He grimaced, lips pursed. “Okay.”
“Don't 'okay' me.”
“Fine.”
“None of that either.”
Lucas raised an eyebrow. “You're avoiding my question.”
“What question?”
“Why were you about to cry?”
Dawn released Lucas's arm to cross her own, fists pressed into her armpits. They wandered aimlessly down the street. It was only thirty-five minutes past nine, but the city was hushed – he amounted it to the rain.
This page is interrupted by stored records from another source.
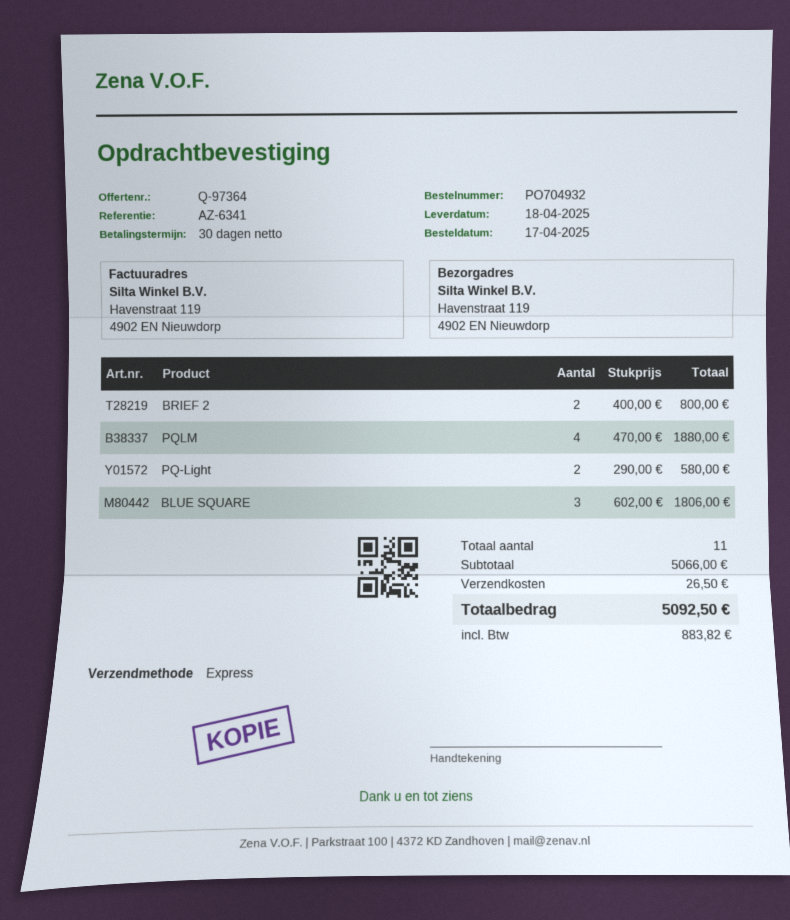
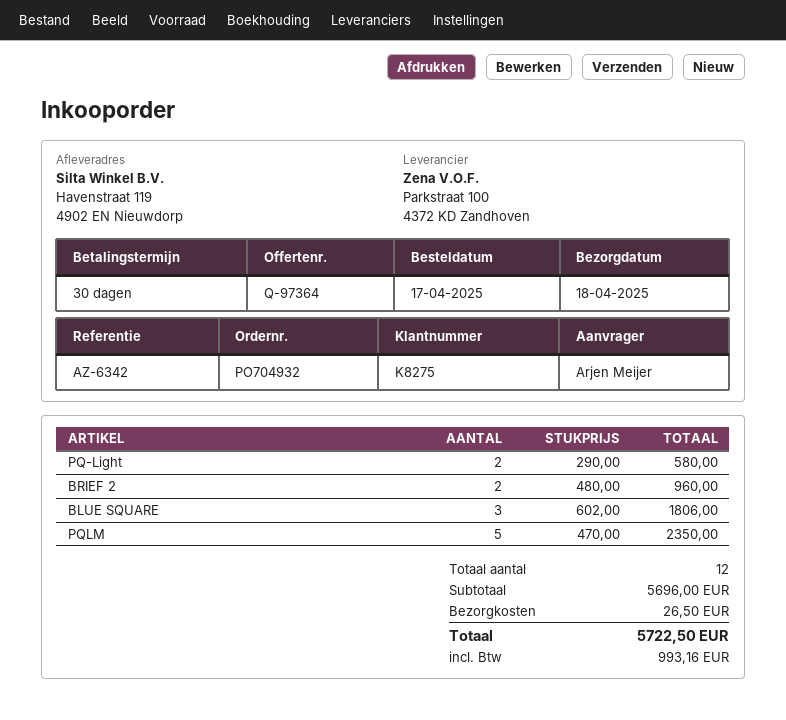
reference: AZ-6341 -> AZ-6342
BRIEF 2: 2 x 400.00 = 800.00 -> 2 x 480.00 = 960.00
PQLM: 4 x 470.00 = 1880.00 -> 5 x 470.00 = 2350.00
total quantity: 11 -> 12
subtotal: 5066.00 -> 5696.00
tax: 883.82 -> 993.16
total: 5092.50 -> 5722.50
He separated the sounds. A car honked in the distance. Past the sound of the waves crashing into the docks were the kricketot hums. He turned his head toward the right to stare into the shops then turned back to the left and saw that the tears had returned. She sniffled, wiped her face with the back of her sleeve, and did her best to look stoic than broken.
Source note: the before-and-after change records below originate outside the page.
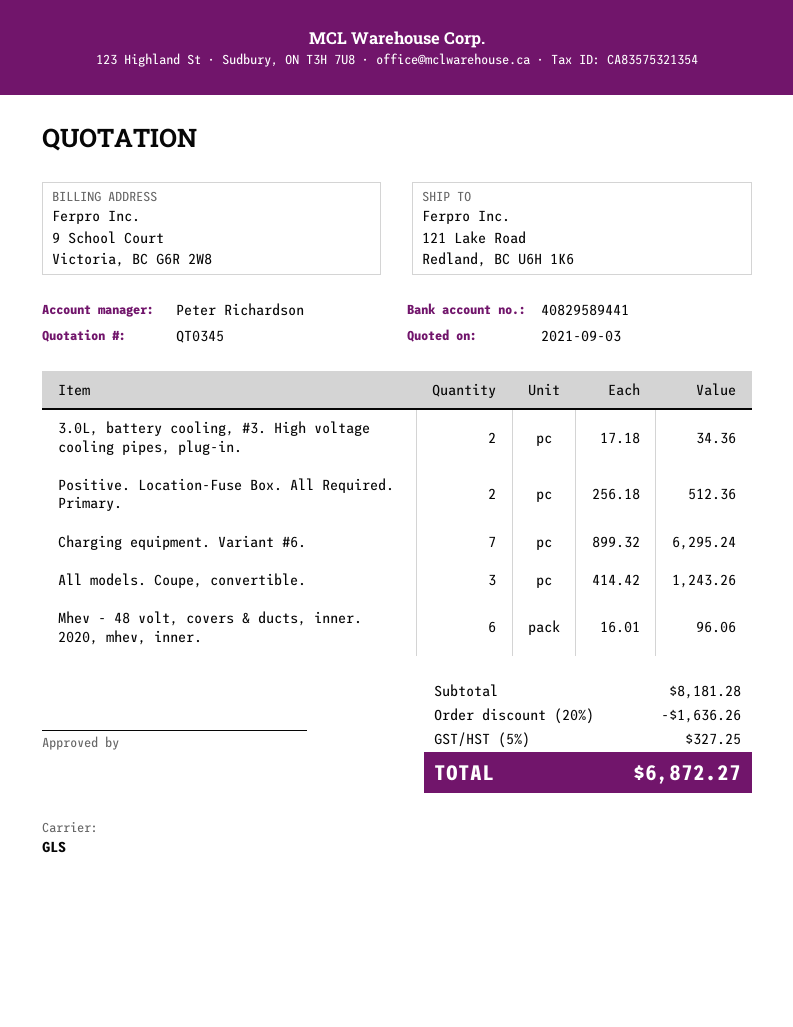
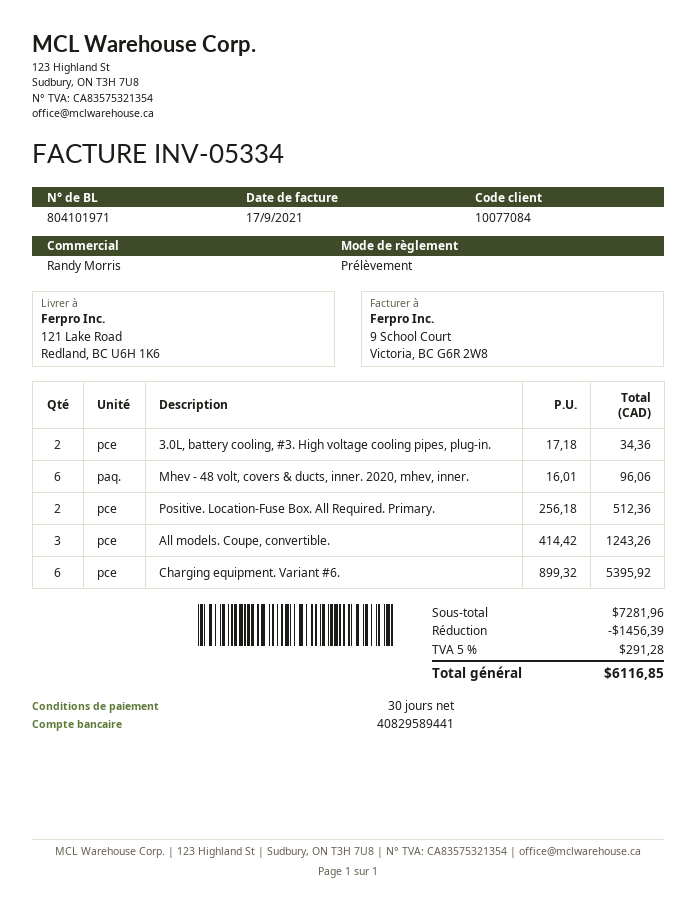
sales rep: Peter Richardson -> Randy Morris
Charging equipment. Variant #6.: 7 x 899.32 = 6295.24 -> 6 x 899.32 = 5395.92
subtotal: 8181.28 -> 7281.96
discount: 1636.26 -> 1456.39
tax: 5% = 327.25 -> 5% = 291.28
total: 6872.27 -> 6116.85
“It's dumb,” she said, stopping.
He fidgeted with the brim of his hat. “What?”
“That I miss you but you're still here.”
“Miss me?”
Dawn exhaled slowly, watching her breath dissipate. “I like you, Lucas.”
She said it slowly, or maybe time slowed down, like that one time when they almost kissed in Harbor Inn. (Apparently one of Dawn's many powers includes the slowing down of time.) He could make out each syllable, could see each slight shift of her mouth: the way her mouth smiled with the “I,” the way her tongue flicked past her top front teeth with the “like,” and the way her lips puckered with the “you.” I like you. He liked the way she said it: so honest, rhetoric so simple, yet there was complexity with the mouth motion.
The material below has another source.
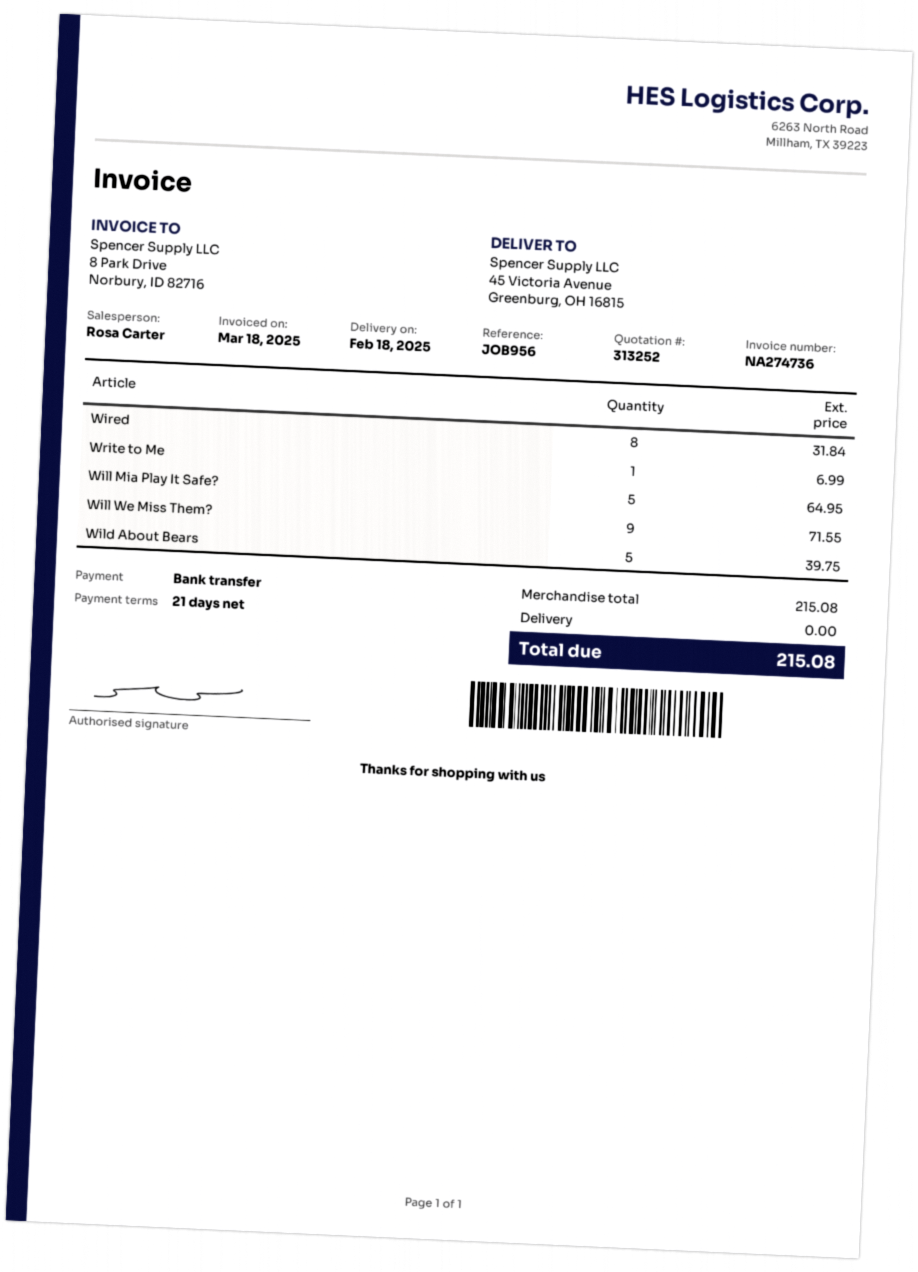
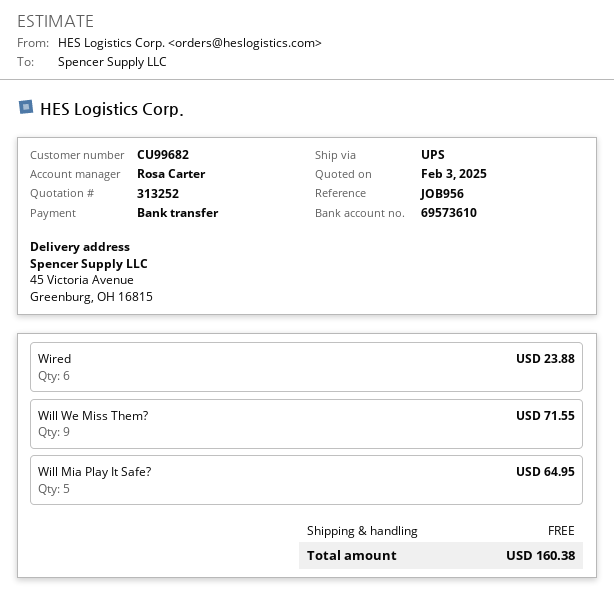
Wired: 8 for 31.84 -> 6 for 23.88
Write to Me: 1 for 6.99 -> none
Wild About Bears: 5 for 39.75 -> none
total: 215.08 -> 160.38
“I know,” he said, blinking. He felt his nerves kick up, and he suppressed that energy into his feet as he rocked back and forth.
“I don't mean that in the stupid 'just as friends' way either. I really like you.”
“I know,” he said quietly.
She stopped in her tracks, staring at the tops of her boots as Lucas stared at the top of her head. He gently pulled on her elbow to move her away from the street and onto the sidewalk when the two of them were caught in the headlights of a passing car. They stood in the warm light of a bakery. Lucas looked inside, staring at the cakes positioned on clear pedestals, and tried to ignore the hunger pains that kicked up whenever the breeze blew and let the scent of baking bread drift in their direction. Dawn's left hand had dropped from her armpit so her fingers could slide around her pearl bracelet.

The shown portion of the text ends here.